Два голоса говорили за дверью.

— Ежели Пруссия будет продолжать держать нейтралитет, — говорил один голос, — то Австрия тоже...

— Да что Австрия, — говорил другой, — когда славянские земли... Ну, проси.

Козельцов никогда не был прежде в этом блиндаже. Он поразил его своей щеголеватостью. Пол был паркетный, ширмочки закрывали дверь. Две кровати стояли по стенам, в углу висела большая в золотой ризе икона Божьей Матери, и перед ней горела розовая лампадка. На одной из кроватей спал моряк, совершенно одетый, на другой, перед столом, на котором стояло две бутылки начатого вина, сидели разговаривавшие — новый полковой командир и адъютант. Хотя Козельцов далеко был не трус и решительно ни в чем не был виноват ни перед правительством, ни перед полковым командиром, он робел, и поджилки у него затряслись при виде полковника, бывшего недавнего своего товарища: так гордо встал этот полковник и выслушал его. Притом и адъютант, сидевший тут же, смущал своей позой и взглядом, говорившими: «я только приятель вашего полкового командира. Вы не ко мне являетесь, и я от вас никакой почтительности не могу и не хочу требовать». «Странно, — думал Козельцов, глядя на своего командира, — только 7 недель, как он принял полк, а как уж во всем его окружающем в его одежде, осанке, взгляде видна власть полкового командира, эта власть, основанная не столько на летах, на старшинстве службы, на военном достоинстве, сколько на богатстве полкового командира. Давно ли, — думал он, — этот самый Батрищев кучивал с нами, носил по неделям ситцевую немаркую рубашку и едал, никого не приглашая к себе, вечные битки и вареники?

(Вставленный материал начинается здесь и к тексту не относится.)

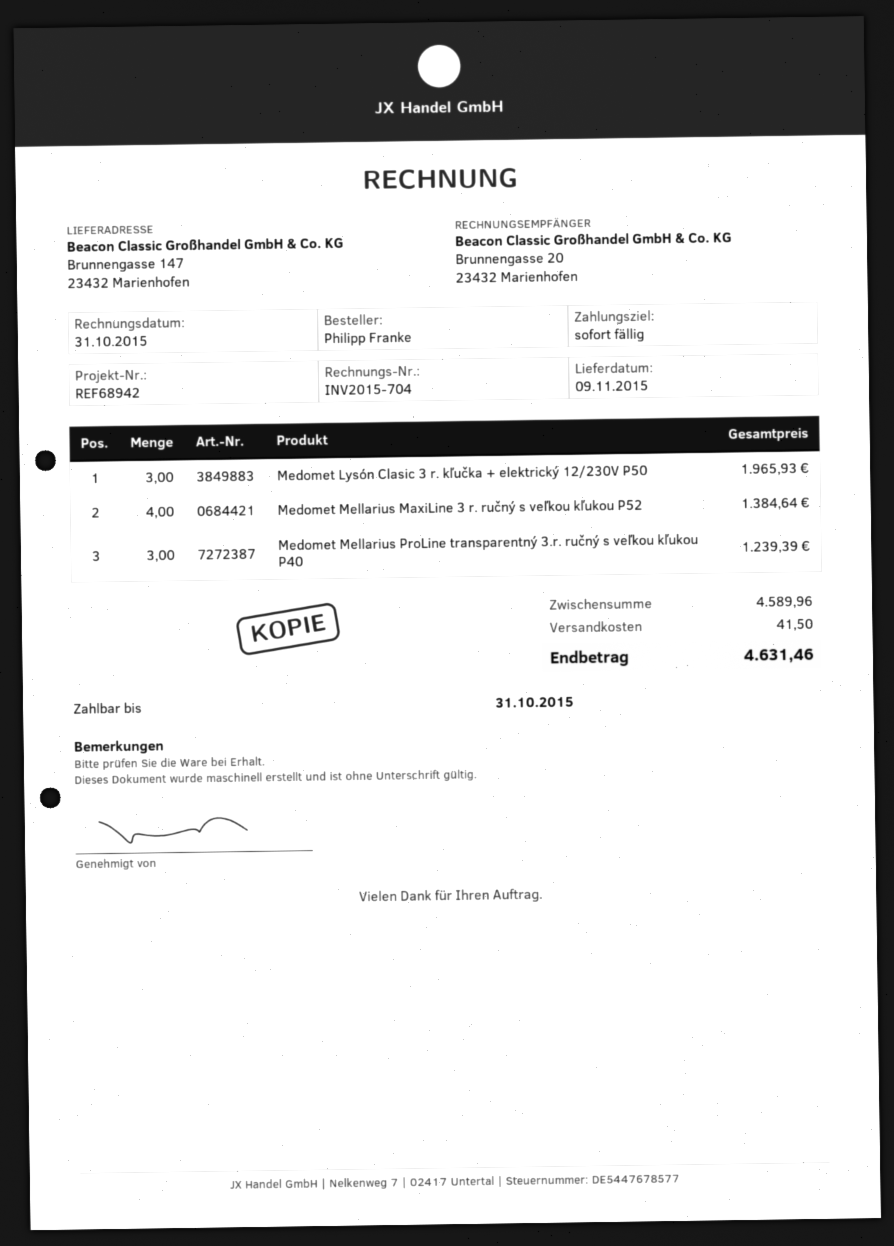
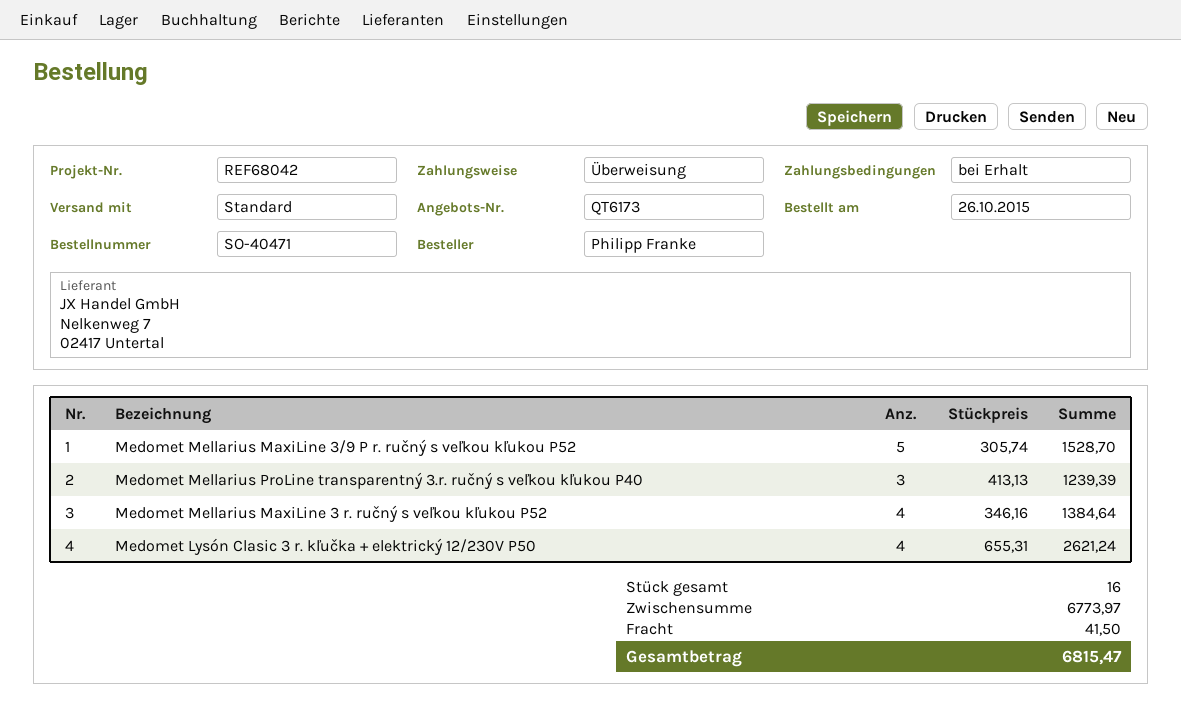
reference: REF68942 -> REF68042
Medomet Lysón Clasic 3 r. kľučka + elektrický 12/230V P50: 3 for 1965.93 -> 4 for 2621.24
Medomet Mellarius MaxiLine 3/9 P r. ručný s veľkou kľukou P52: none -> 5 for 1528.70
subtotal: 4589.96 -> 6773.97
total: 4631.46 -> 6815.47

А теперь! голландская рубашка уж торчит из-под драпового с широкими рукавами сюртука, 10-ти рублевая сигара в руке, на столе 6-рублевый лафит, — всё это закупленное по невероятным ценам через квартермейстера в Симферополе; — и в глазах это выражение холодной гордости аристократа богатства, которое говорит вам: хотя я тебе и товарищ, потому что я полковой командир новой школы, но не забывай, что у тебя 60 рублей в треть жалованья, а у меня десятки тысяч проходят через руки, и поверь, что я знаю, как ты готов бы полжизни отдать за то только, чтобы быть на моем месте.

— Вы долгонько лечились, — сказал полковник Козельцову, холодно глядя на него.

— Болен был, полковник, еще и теперь рана хорошенько не закрылась.

— Так вы напрасно приехали, — с недоверчивым взглядом на плотную фигуру офицера сказал полковник. — Вы можете однако исполнять службу?

— Как же-с, могу-с.

— Ну и очень рад-с. Так вы примите от прапорщика Зайцова 9-ю роту — вашу прежнюю: сейчас же вы получите приказ.

— Слушаю-с.

— Потрудитесь, когда вы пойдете, послать ко мне полкового адъютанта, — заключил полковой командир, легким поклоном давая чувствовать, что аудиенция кончена.